### DATA TO USE

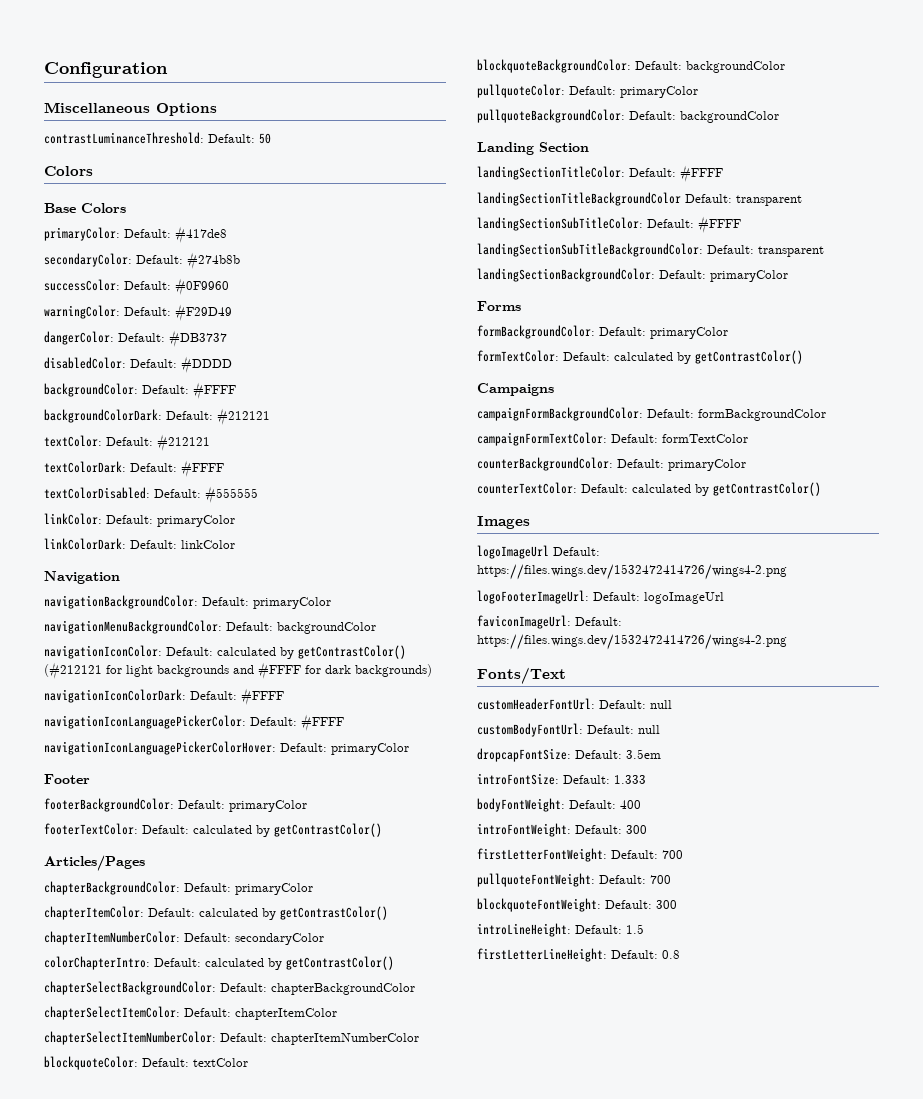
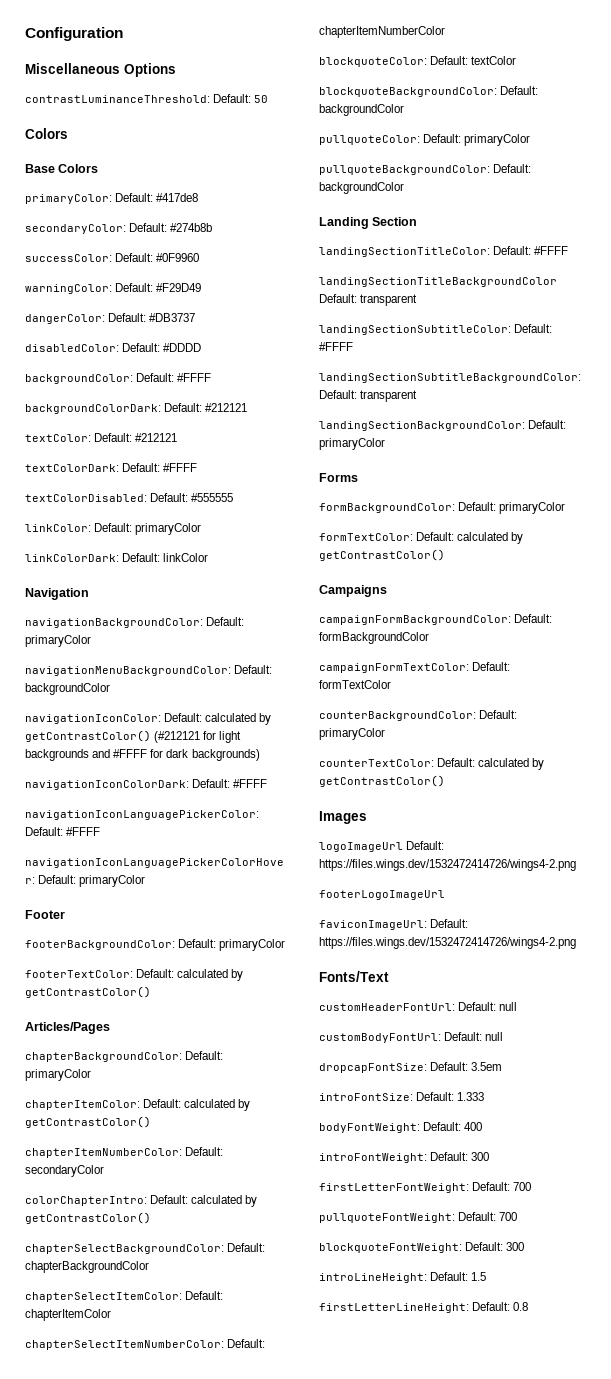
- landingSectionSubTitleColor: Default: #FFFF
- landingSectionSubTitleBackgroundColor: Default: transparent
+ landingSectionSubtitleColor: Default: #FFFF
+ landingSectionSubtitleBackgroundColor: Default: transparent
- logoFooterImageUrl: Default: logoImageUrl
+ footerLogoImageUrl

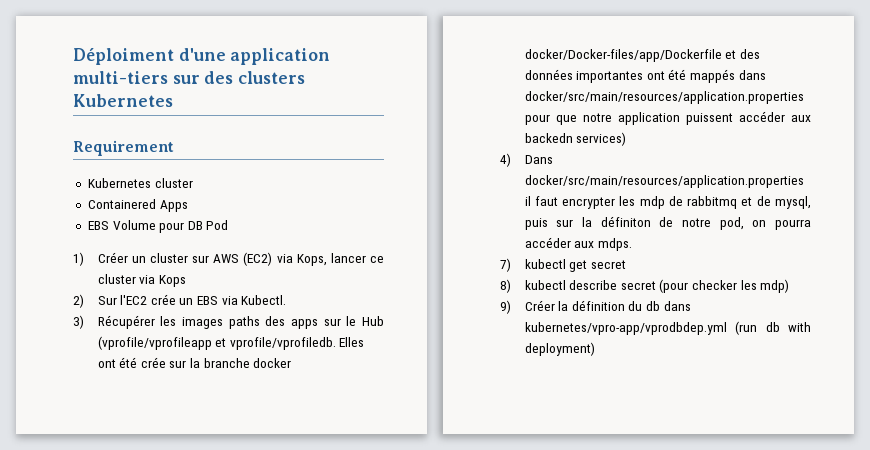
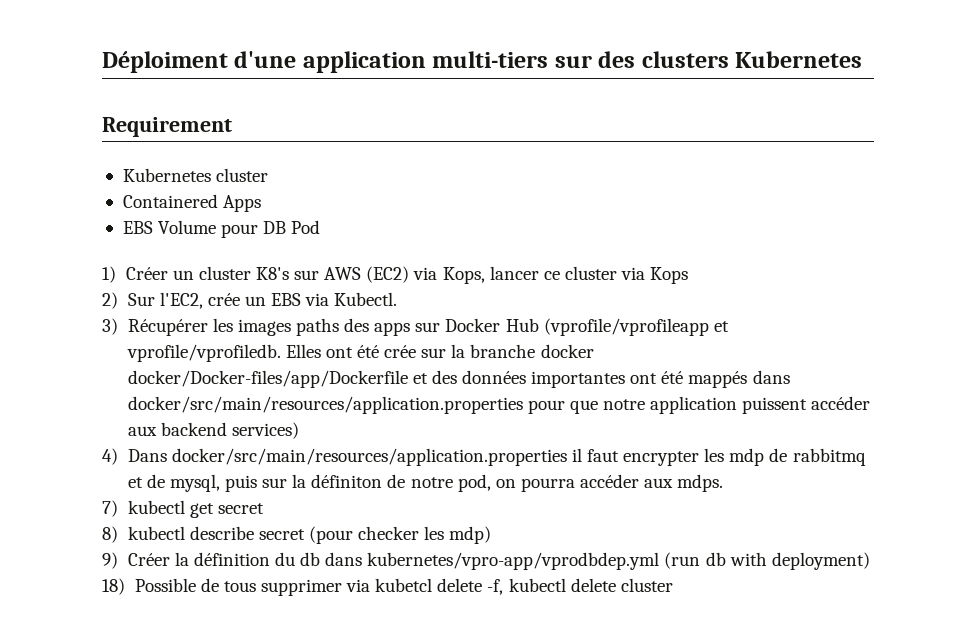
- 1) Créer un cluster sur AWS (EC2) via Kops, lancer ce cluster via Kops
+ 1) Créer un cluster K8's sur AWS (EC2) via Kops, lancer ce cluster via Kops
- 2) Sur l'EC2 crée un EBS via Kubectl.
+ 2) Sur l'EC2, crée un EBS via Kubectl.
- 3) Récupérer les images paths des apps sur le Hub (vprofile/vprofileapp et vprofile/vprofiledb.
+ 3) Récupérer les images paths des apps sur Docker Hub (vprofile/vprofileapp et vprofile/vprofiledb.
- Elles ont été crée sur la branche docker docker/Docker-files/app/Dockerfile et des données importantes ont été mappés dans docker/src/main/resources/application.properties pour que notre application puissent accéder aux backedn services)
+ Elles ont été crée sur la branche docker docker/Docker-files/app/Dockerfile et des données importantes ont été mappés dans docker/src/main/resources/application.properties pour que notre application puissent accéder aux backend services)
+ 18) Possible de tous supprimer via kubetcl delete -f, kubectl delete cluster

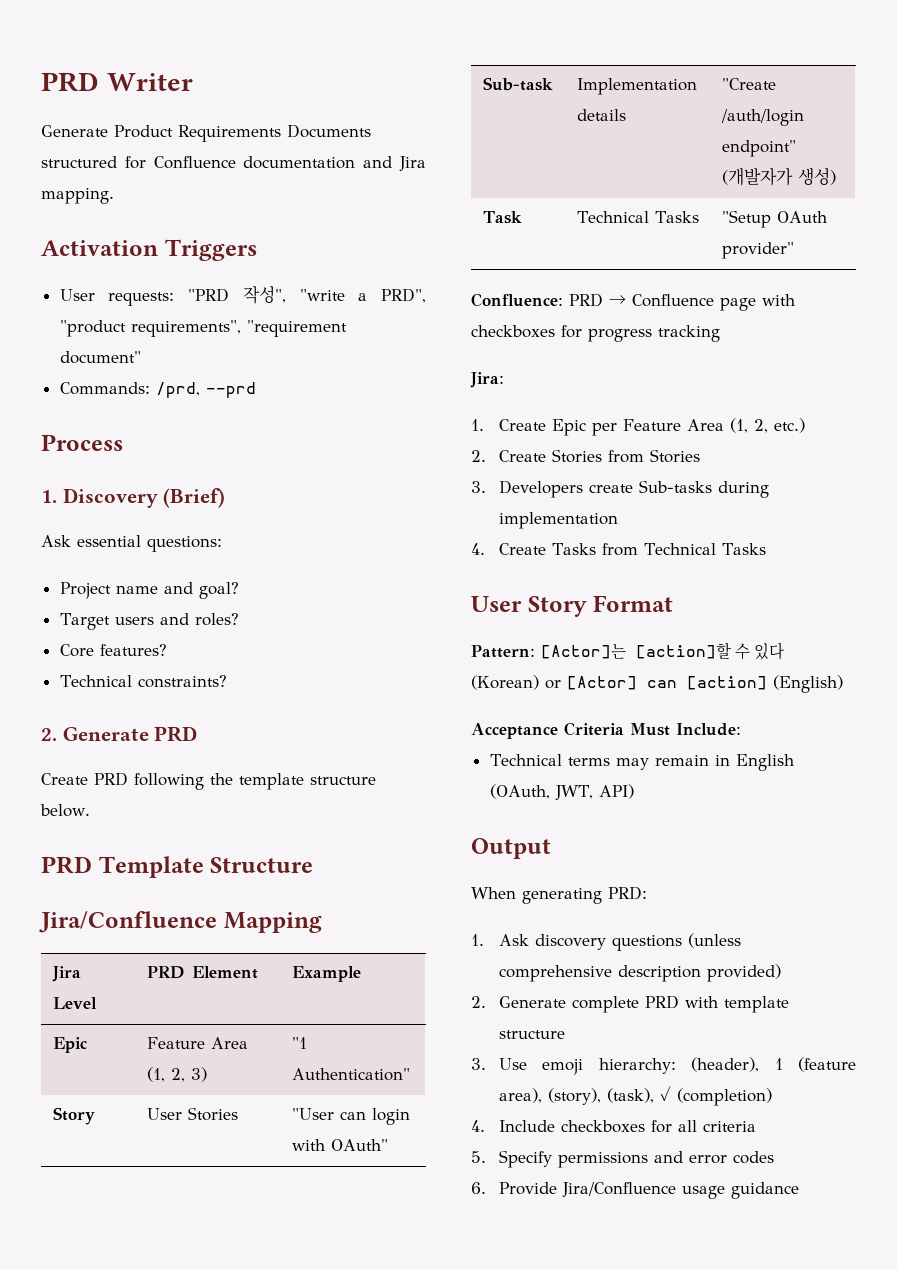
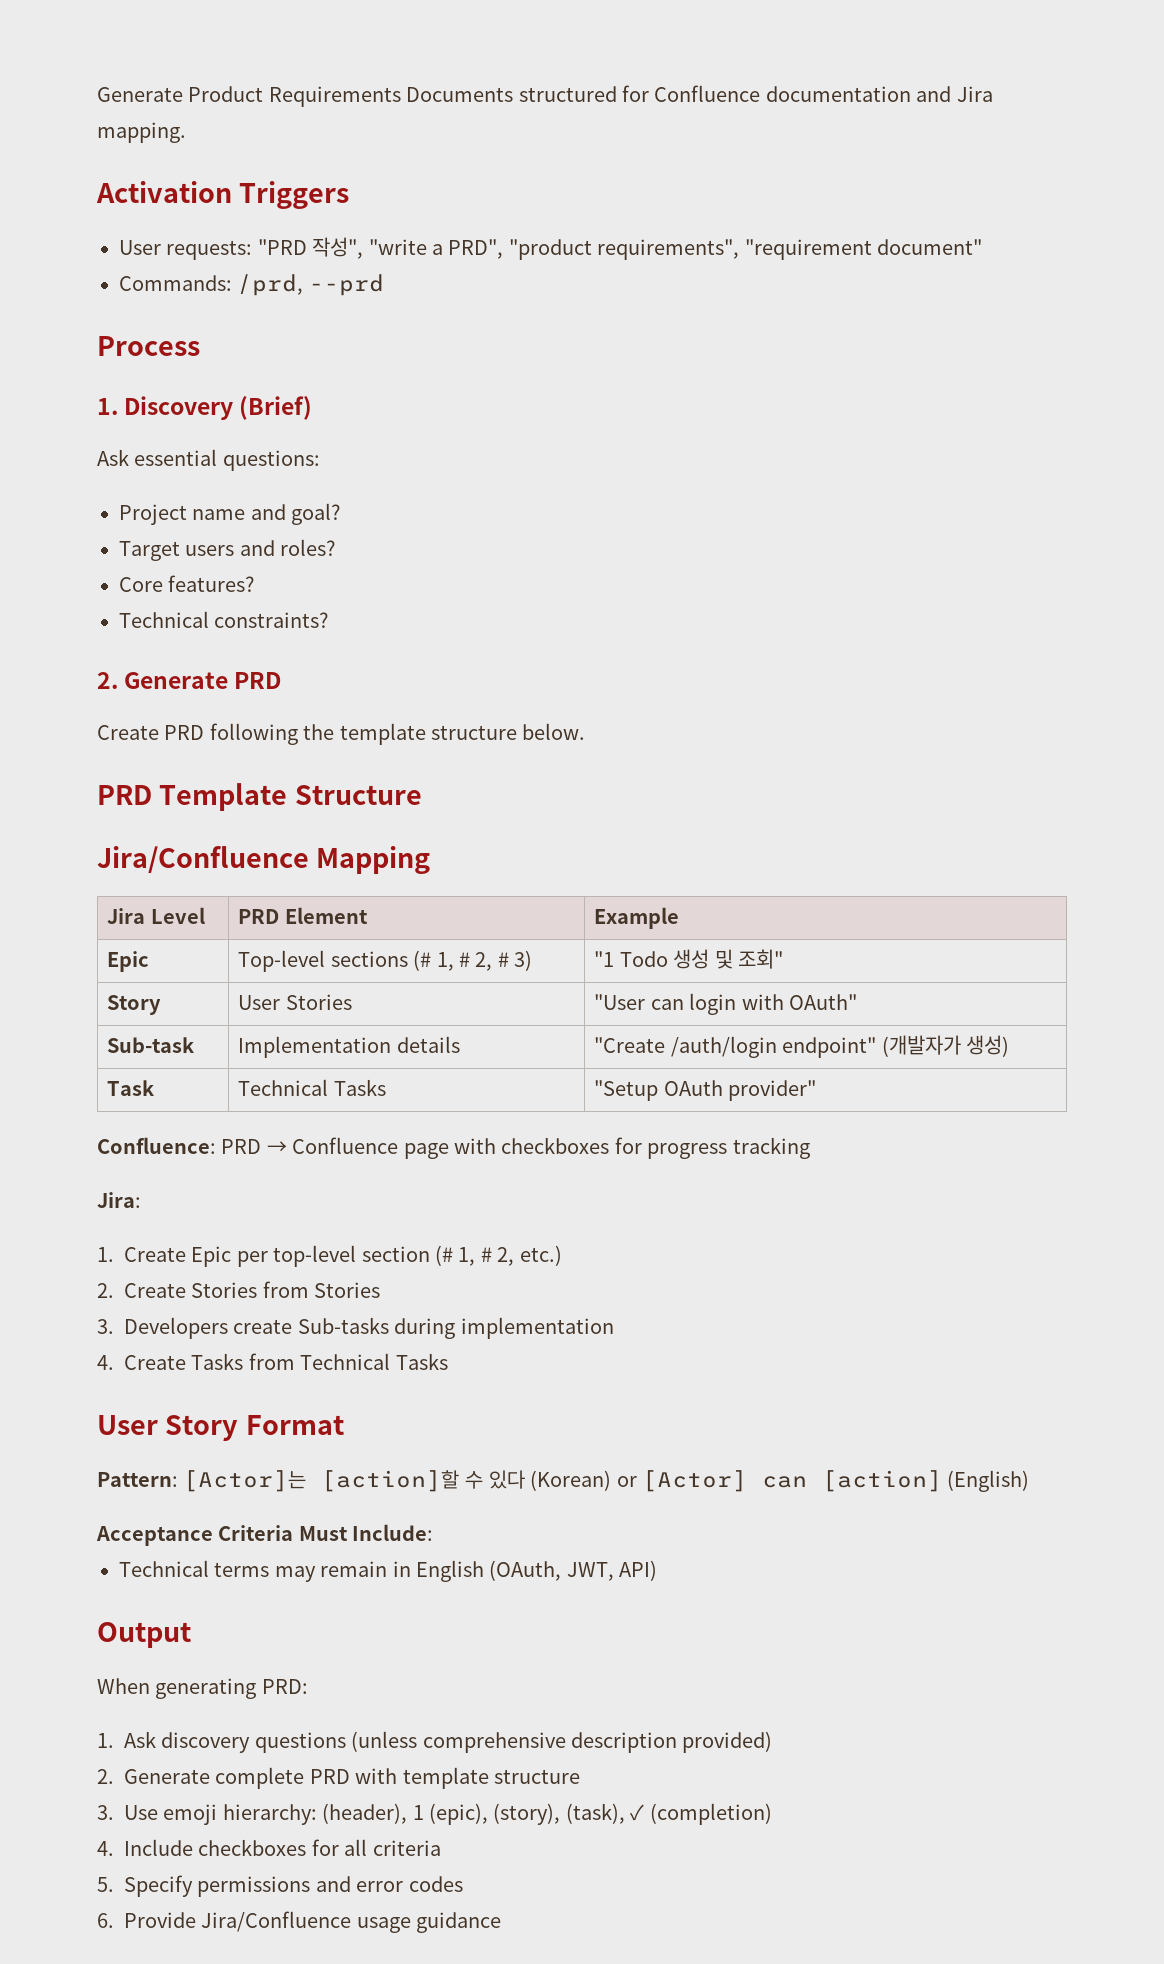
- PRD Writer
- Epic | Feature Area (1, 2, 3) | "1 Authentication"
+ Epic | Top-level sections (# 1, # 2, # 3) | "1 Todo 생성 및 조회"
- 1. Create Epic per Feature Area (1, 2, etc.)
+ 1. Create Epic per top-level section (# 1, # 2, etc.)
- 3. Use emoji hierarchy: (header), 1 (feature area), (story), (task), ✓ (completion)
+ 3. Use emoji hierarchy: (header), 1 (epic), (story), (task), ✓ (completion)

### TASK ITEM
Make a word-for-word copy of the records above, excluding all pictures.

### ANSWER SECTION
- landingSectionSubTitleColor: Default: #FFFF
- landingSectionSubTitleBackgroundColor: Default: transparent
+ landingSectionSubtitleColor: Default: #FFFF
+ landingSectionSubtitleBackgroundColor: Default: transparent
- logoFooterImageUrl: Default: logoImageUrl
+ footerLogoImageUrl

- 1) Créer un cluster sur AWS (EC2) via Kops, lancer ce cluster via Kops
+ 1) Créer un cluster K8's sur AWS (EC2) via Kops, lancer ce cluster via Kops
- 2) Sur l'EC2 crée un EBS via Kubectl.
+ 2) Sur l'EC2, crée un EBS via Kubectl.
- 3) Récupérer les images paths des apps sur le Hub (vprofile/vprofileapp et vprofile/vprofiledb.
+ 3) Récupérer les images paths des apps sur Docker Hub (vprofile/vprofileapp et vprofile/vprofiledb.
- Elles ont été crée sur la branche docker docker/Docker-files/app/Dockerfile et des données importantes ont été mappés dans docker/src/main/resources/application.properties pour que notre application puissent accéder aux backedn services)
+ Elles ont été crée sur la branche docker docker/Docker-files/app/Dockerfile et des données importantes ont été mappés dans docker/src/main/resources/application.properties pour que notre application puissent accéder aux backend services)
+ 18) Possible de tous supprimer via kubetcl delete -f, kubectl delete cluster

- PRD Writer
- Epic | Feature Area (1, 2, 3) | "1 Authentication"
+ Epic | Top-level sections (# 1, # 2, # 3) | "1 Todo 생성 및 조회"
- 1. Create Epic per Feature Area (1, 2, etc.)
+ 1. Create Epic per top-level section (# 1, # 2, etc.)
- 3. Use emoji hierarchy: (header), 1 (feature area), (story), (task), ✓ (completion)
+ 3. Use emoji hierarchy: (header), 1 (epic), (story), (task), ✓ (completion)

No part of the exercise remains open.